What do the lines from the one containing "for fault isolation." through the end of the entries say? Quote them exactly, and only them.

Start of Source information

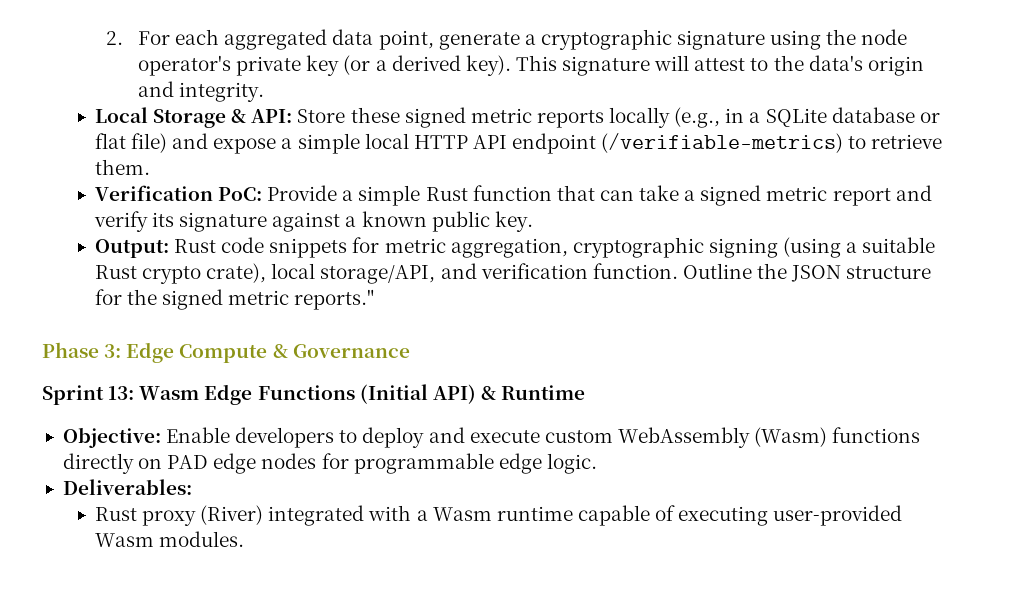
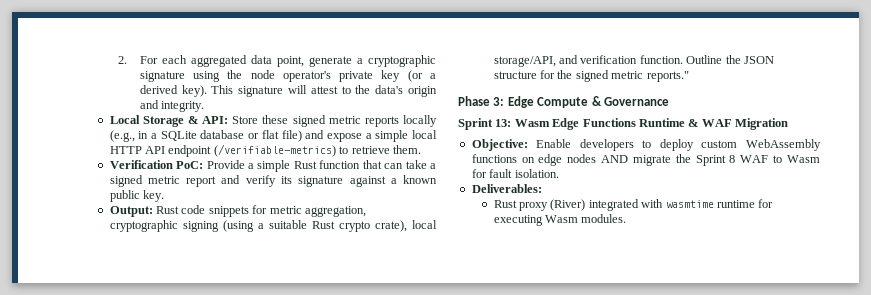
- Sprint 13: Wasm Edge Functions (Initial API) & Runtime
+ Sprint 13: Wasm Edge Functions Runtime & WAF Migration
- Objective: Enable developers to deploy and execute custom WebAssembly (Wasm) functions directly on PAD edge nodes for programmable edge logic.
+ Objective: Enable developers to deploy custom WebAssembly functions on edge nodes AND migrate the Sprint 8 WAF to Wasm for fault isolation.
- Rust proxy (River) integrated with a Wasm runtime capable of executing user-provided Wasm modules.
+ Rust proxy (River) integrated with wasmtime runtime for executing Wasm modules.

End of Source information

* Answer to the exercise
+ Objective: Enable developers to deploy custom WebAssembly functions on edge nodes AND migrate the Sprint 8 WAF to Wasm for fault isolation.
- Rust proxy (River) integrated with a Wasm runtime capable of executing user-provided Wasm modules.
+ Rust proxy (River) integrated with wasmtime runtime for executing Wasm modules.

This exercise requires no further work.